In early 2005, Samson entered the United States oil and gas market by the acquisition of a control position in Kestrel Energy Inc., a Colorado corporation (“Kestrel”), and increased its holdings from 78.8% of Kestrel’s outstanding shares at June 30, 2005 to 93.7% at June 30, 2006. Kestrel’s assets were composed of approximately 20,000 acres in the Green River Basin in Wyoming, including projects in the Baxter Shale, Greens Canyon, Stage Coach East, Browns Ranch and Firehole Canyon and 6,000 acres in the Amber Field in Grady County, Oklahoma. On July 14, 2006, Kestrel filed a Plan of Merger with the Secretary of State in Colorado, which filing had the effect of cancelling all remaining Kestrel shares and granting to its shareholders the right to receive US$142 per share (based on 125% of the average market price for Kestrel shares traded prior to the share consolidation). Following the cancellation of these shares, Kestrel became a 100% owned subsidiary of Samson. Kestrel was subsequently merged with and into Samson’s other wholly-owned subsidiary, Samson Oil and Gas USA, Inc., a Colorado corporation, effective March 5, 2007.
The Kestrel acquisition signaled a change in our business strategy, whereupon we moved from holding investments in resources companies to active oil and gas exploration, production and development in the United States.
On May 29, 2006, Samson Oil and Gas USA, Inc., a 100% owned subsidiary of Samson, completed the acquisition of two producing assets located in the Green River Basin in Wyoming. The assets comprise a 21% equity interest in the 250 acre crestal portion of the Jonah Field and 16.6% of the gross acreage for 12,500 acres in the Look Out Wash Field.
Recent Developments
On March 13, 2009, we entered into an agreement with Macquarie Bank Limited (“Macquarie”) for them to acquire a substantial shareholding in the company (approximately 15% of our outstanding Ordinary Shares at the time) in exchange for cancelling the previously issued options associated with the Loan Facility. Under the agreement, we issued 29.3 million Ordinary Shares to Macquarie on March 16, 2009 and 2 million additional Ordinary Shares on July 1, 2009, and we agreed to issue 5.5 million additional Ordinary Shares on or before November 30, 2009.

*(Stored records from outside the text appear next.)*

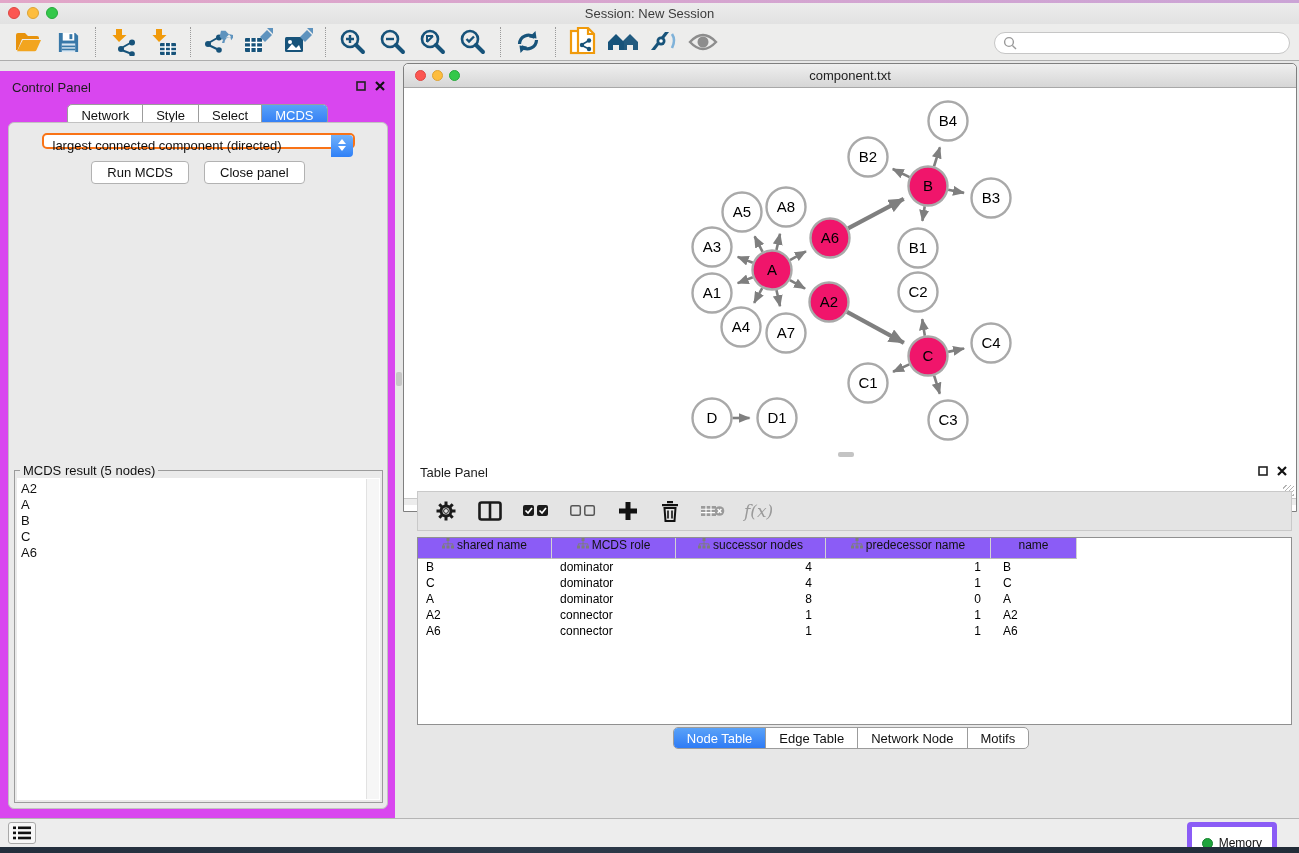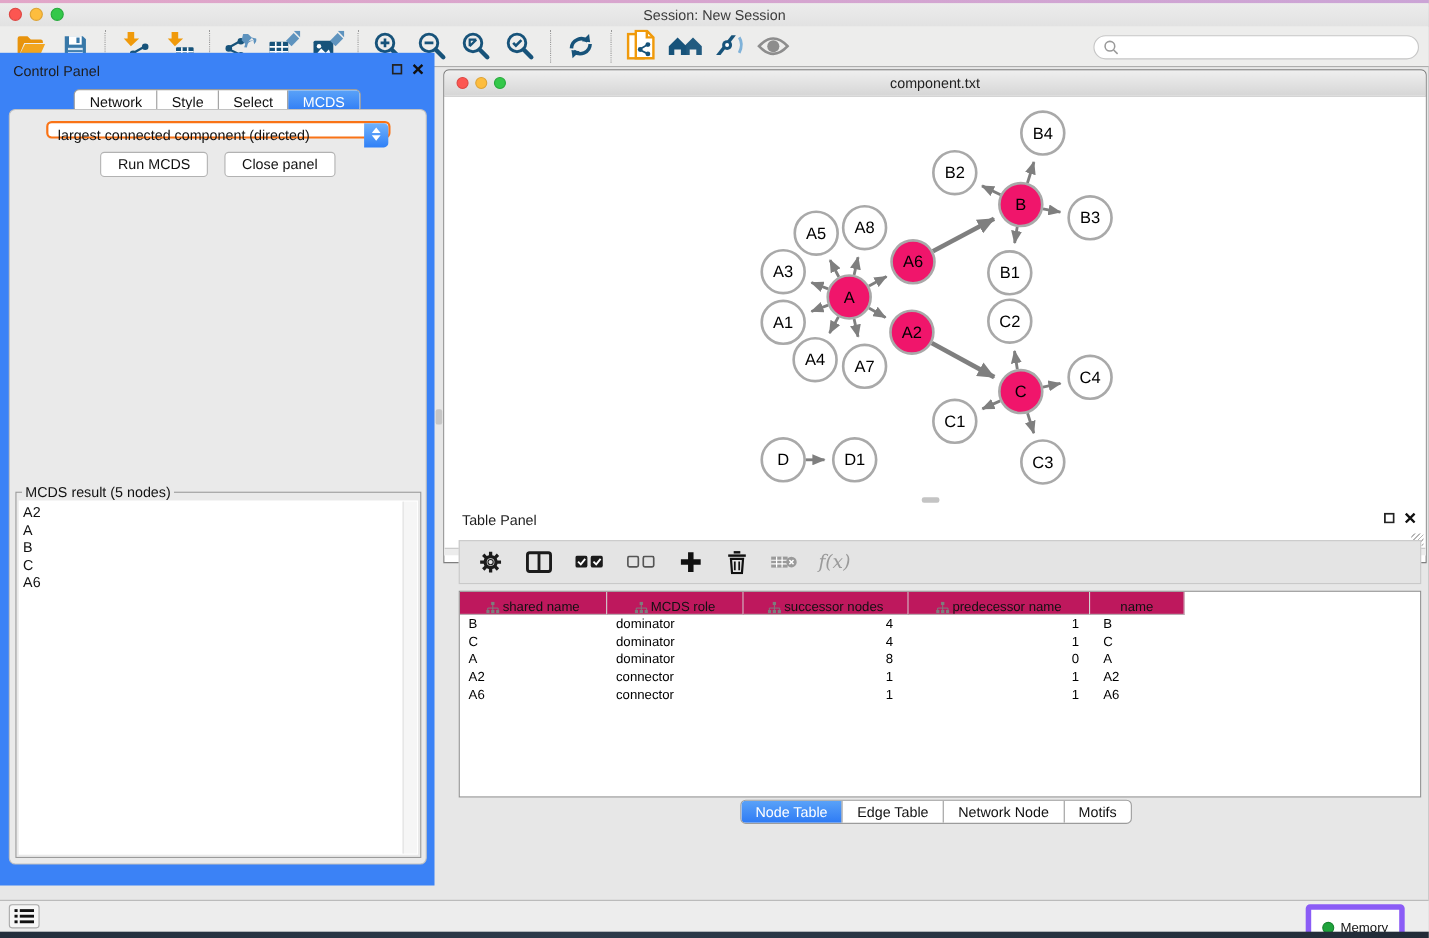--- a/index.html
+++ b/index.html
@@ -15,21 +15,21 @@
 .light.red{background:#fc5651;border:1px solid #dd4743}
 .light.yel{background:#fdbd3e;border:1px solid #dda335}
 .light.grn{background:#34c84a;border:1px solid #27a93c}
 #titlebar .title{position:absolute;left:0;right:0;top:3px;text-align:center;font-size:13px;color:#3c3c3c}
 #toolbar{position:absolute;left:0;top:24px;width:100%;height:37px;background:#ededec;border-bottom:1px solid #adadad;display:flex;align-items:center;padding-left:8px}
 .tbtn{width:40px;height:32px;display:flex;align-items:center;justify-content:center;background:transparent;border:none;cursor:default}
 .tsep{width:1px;height:30px;border-left:1px dotted #9a9a9a;margin:0 7px}
 #search-box{position:absolute;right:9px;top:8px;width:296px;height:22px;background:#fff;border:1px solid #c6c6c6;border-radius:11px;display:flex;align-items:center;padding-left:8px}
 
 
-#control-panel{position:absolute;left:0;top:48px;width:395px;height:757px;background:#3b82f6}
+#control-panel{position:absolute;left:0;top:71px;width:395px;height:757px;background:#d946ef}
 .panel-head{position:relative;height:30px}
 .panel-title{position:absolute;left:12px;top:9px;font-size:13px;color:#1d1d1d}
 .panel-btns{position:absolute;right:10px;top:10px;display:flex;gap:9px;align-items:center}
 #cp-tabs{position:absolute;left:0;right:0;top:33px;display:flex;justify-content:center}
 .seg{display:inline-flex;background:#fff;border:1px solid #9c9c9c;border-radius:5px;overflow:hidden;font-size:13px;height:22px}
 .seg-item{padding:2px 13px;border-left:1px solid #9c9c9c;color:#111;line-height:17px;white-space:nowrap}
 .seg-item:first-child{border-left:none}
 .seg-item.sel{background:linear-gradient(#5aa2f8,#2e7bf5);color:#fff}
 #cp-body{position:absolute;left:8px;top:51px;width:380px;height:687px;background:#eaeaea;border:1px solid #c2c2c2;border-radius:6px}
 #opt-label{margin-top:24px;text-align:center;font-size:13px;color:#111}
@@ -60,21 +60,21 @@
 #h-grip{position:absolute;left:838px;top:452px;width:16px;height:5px;background:#c4c4c4;border-radius:2px}
 
 
 #table-panel{position:absolute;left:403px;top:459px;width:896px;height:298px}
 #tp-title{position:absolute;left:17px;top:6px;font-size:13px;color:#1d1d1d}
 #tp-btns{position:absolute;right:12px;top:7px;display:flex;gap:9px;align-items:center}
 #tp-toolbar{position:absolute;left:14px;top:32px;width:875px;height:40px;background:#e4e4e4;border:1px solid #c9c9c9;display:flex;align-items:center;gap:17px;padding-left:15px}
 .fx{font-family:"DejaVu Serif",serif;font-style:italic;font-size:17px;color:#9a9a9a}
 #tp-table{position:absolute;left:14px;top:78px;width:875px;height:188px;background:#fff;border:1px solid #909090;overflow:hidden}
 #table-header{display:flex;height:21px}
-.hcell{display:flex;align-items:flex-end;justify-content:center;gap:3px;font-size:12px;color:#111;background:#be185d;border-right:1px solid #d2d2d2;border-bottom:1px solid #b9b9b9}
+.hcell{display:flex;align-items:flex-start;justify-content:center;gap:3px;font-size:12px;color:#111;background:#8b5cf6;border-right:1px solid #d2d2d2;border-bottom:1px solid #b9b9b9}
 .trow{display:flex;height:16px}
 .tcell{font-size:12px;color:#000;line-height:16px;white-space:nowrap;overflow:hidden}
 #tp-tabs{position:absolute;left:0;right:0;top:268px;display:flex;justify-content:center}
 
 
 #statusbar{position:absolute;left:0;top:818px;width:100%;height:29px;background:#ededed;border-top:1px solid #b5b5b5}
 #list-btn{position:absolute;left:8px;top:3px;width:28px;height:22px;background:#f7f7f7;border:1px solid #a9a9a9;border-radius:3px;display:flex;align-items:center;justify-content:center}
 #memory-btn{position:absolute;right:22px;top:3px;height:22px;background:#fff;border:5px solid #8b5cf6;border-radius:4px;display:flex;align-items:center;gap:6px;padding:16px 10px}
 #memory-dot{width:11px;height:11px;border-radius:50%;background:#1fa33c;border:1px solid #15842e}
 #memory-label{font-size:12px;color:#111}

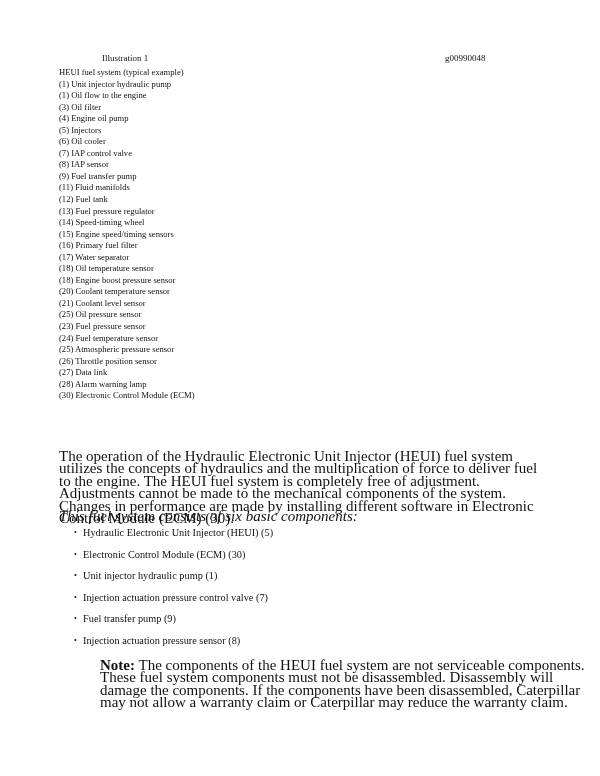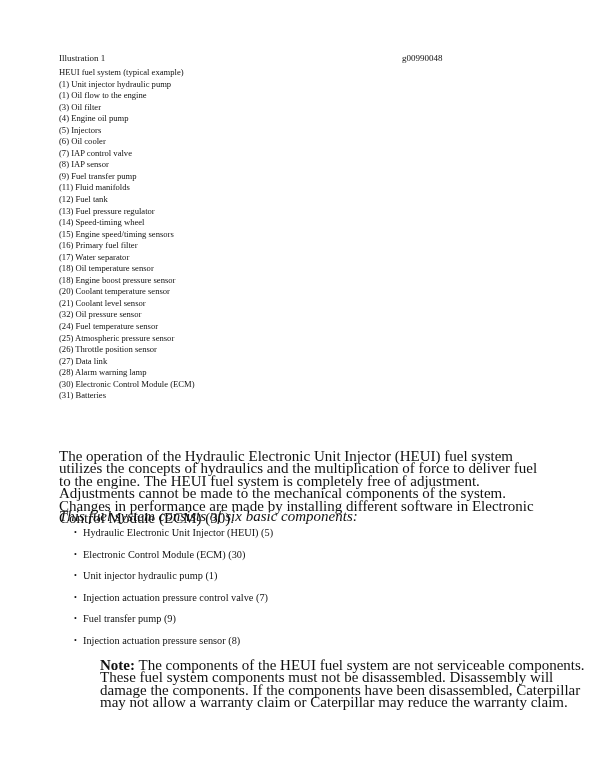--- a/index.html
+++ b/index.html
@@ -1,21 +1,21 @@
 <!DOCTYPE html>
 <html><head>
 <meta charset="utf-8">
 <style>
   html, body { margin: 0; padding: 0; background: #ffffff; }
   body {
     width: 600px; height: 776px; position: relative; overflow: hidden;
     font-family: "Liberation Serif", serif; color: #111111;
   }
   .page { position: absolute; left: 59px; top: 53px; width: 490px; }
-  .ill-header { position: relative; height: 14px; font-size: 9px; line-height: 11px; }
+  .ill-header { position: relative; height: 14px; font-size: 9px; line-height: 11px; margin-left: 43px; }
   .ill-title { position: absolute; left: 0; top: 0; }
   .ill-id { position: absolute; left: 343px; top: 0; }
   .legend { margin-top: 0; font-size: 8.6px; line-height: 11.55px; }
   .legend div { white-space: nowrap; }
   .para { font-size: 15px; line-height: 12.4px; margin: 0; }
   .p1 { position: absolute; top: 397px; left: 0; width: 490px; }
   .p2 { position: absolute; top: 457px; left: 0; font-style: italic; }
   .bullets { position: absolute; top: 474px; left: 0; list-style: none; margin: 0; padding: 0; font-size: 10.3px; }
   .bullets li { height: 21.5px; line-height: 12px; position: relative; padding-left: 24px; white-space: nowrap; }
   .bullets li .dot { position: absolute; left: 15px; top: 0; font-size: 8px; }
@@ -45,28 +45,28 @@
     <div>(12) Fuel tank</div>
     <div>(13) Fuel pressure regulator</div>
     <div>(14) Speed-timing wheel</div>
     <div>(15) Engine speed/timing sensors</div>
     <div>(16) Primary fuel filter</div>
     <div>(17) Water separator</div>
     <div>(18) Oil temperature sensor</div>
     <div>(18) Engine boost pressure sensor</div>
     <div>(20) Coolant temperature sensor</div>
     <div>(21) Coolant level sensor</div>
-    <div>(32) Oil pressure sensor</div>
+    <div>(25) Oil pressure sensor</div>
+    <div>(23) Fuel pressure sensor</div>
     <div>(24) Fuel temperature sensor</div>
     <div>(25) Atmospheric pressure sensor</div>
     <div>(26) Throttle position sensor</div>
     <div>(27) Data link</div>
     <div>(28) Alarm warning lamp</div>
     <div>(30) Electronic Control Module (ECM)</div>
-    <div>(31) Batteries</div>
   </div>
 
   <p class="para p1">The operation of the Hydraulic Electronic Unit Injector (HEUI) fuel system utilizes the concepts of hydraulics and the multiplication of force to deliver fuel to the engine. The HEUI fuel system is completely free of adjustment. Adjustments cannot be made to the mechanical components of the system. Changes in performance are made by installing different software in Electronic Control Module (ECM) (30).</p>
   <p class="para p2">This fuel system consists of six basic components:</p>
 
   <ul class="bullets">
     <li><span class="dot">•</span><span>Hydraulic Electronic Unit Injector (HEUI) (5)</span></li>
     <li><span class="dot">•</span><span>Electronic Control Module (ECM) (30)</span></li>
     <li><span class="dot">•</span><span>Unit injector hydraulic pump (1)</span></li>
     <li><span class="dot">•</span><span>Injection actuation pressure control valve (7)</span></li>

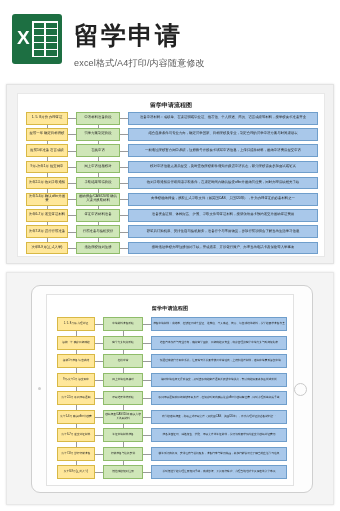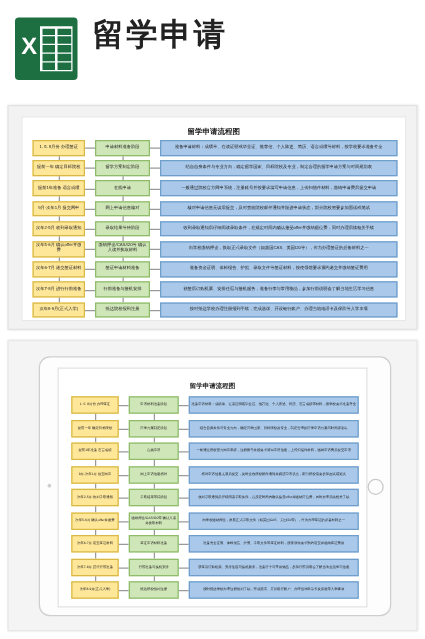--- a/index.html
+++ b/index.html
@@ -68,21 +68,21 @@
     grid-template-rows: repeat(5, 1fr);
     gap: 1.5px;
     padding: 1.5px;
     box-sizing: border-box;
   }
   .excel-grid i {
     background: #1d6f42;
     display: block;
   }
   .header-text {
-    padding-top: 13px;
+    padding-top: 20px;
   }
   .header-title {
     font-size: 25px;
     font-weight: bold;
     color: #222222;
     letter-spacing: 2px;
     line-height: 30px;
   }
   .header-sub {
     margin-top: 7px;
@@ -239,20 +239,21 @@
             <i></i>
             <i></i>
             <i></i>
             <i></i>
             <i></i>
         </span>
       </div>
     </div>
     <div class="header-text">
       <div class="header-title">留学申请</div>
+      <div class="header-sub">excel格式/A4打印/内容随意修改</div>
     </div>
   </div>
 
   <div class="card card-top">
     <div class="sheet sheet-top">
       <div class="flow">
         <div class="flow-title">留学申请流程图</div>
       <div class="node n-yellow" style="left: 8px; top: 18px; width: 42px; height: 12.5px;">1. 5. 8月份 办理签证</div>
           <div class="conn" style="left: 50px; top: 24.25px; width: 8px; height: 1px;"></div>
           <div class="node n-green" style="left: 58px; top: 18px; width: 44px; height: 12.5px;">申请材料准备阶段</div>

We were in violation of the reserve to debt ratio covenant under the convertible loan agreement with Macquarie as at March 31, 2009. Negotiations are ongoing with Macquarie with a view to restructuring the facility – with an asset sale or possibly through an equity raising. There is however no assurance that a waiver will be granted by Macquarie or if it is, what terms and conditions may be imposed on us. If we fail to meet the requirements of the Loan in the future, we may be required to seek additional waivers from Macquarie, which may not be granted at all or on acceptable terms. If we are required to take certain action with respect to alternative financing arrangements, we may be unable to obtain such financing on terms acceptable to us. As a result of the breach of covenant the financier has the right to request the immediate repayment of the debt. These matters raise substantial doubt as to our ability to continue as a going concern.
Nature of Operations. Our principal business is the exploration and development of oil and natural gas properties in the United States, primarily focused on the Rocky Mountain region. Currently, we have four material oil and gas properties, all of which are producing. We do not operate any of our material, producing properties; rather, we own a working interest in each property and have entered into operating agreements with third parties under which the oil and gas are produced and sold. The following table sets forth a summary of certain information about our material properties. For a detailed description of each property, please see “Our Properties.”
| | Proved Reserves at June 30, 2008 | | Working | |
| | | | | | |
Jonah Field, Green River Basin, Wyoming | | | 33,300 | | 6,682 | | | 21 | |
Look Out Wash Field, Green River Basin, Wyoming | | | 25,100 | | 5,631 | | | 18.2 | |
State GC Oil and Gas Field, New Mexico | | | 118,800 | | 132 | | | 37 | |
North Stockyard, Williston Basin, North Dakota | | | 137,000 | | 121 | | | 34.5 | |
Each of the properties listed above is operated by a third party operator who conducts all activities at these properties pursuant to the terms of joint operating agreements. Consequently, operating results with respect to those properties are beyond our control.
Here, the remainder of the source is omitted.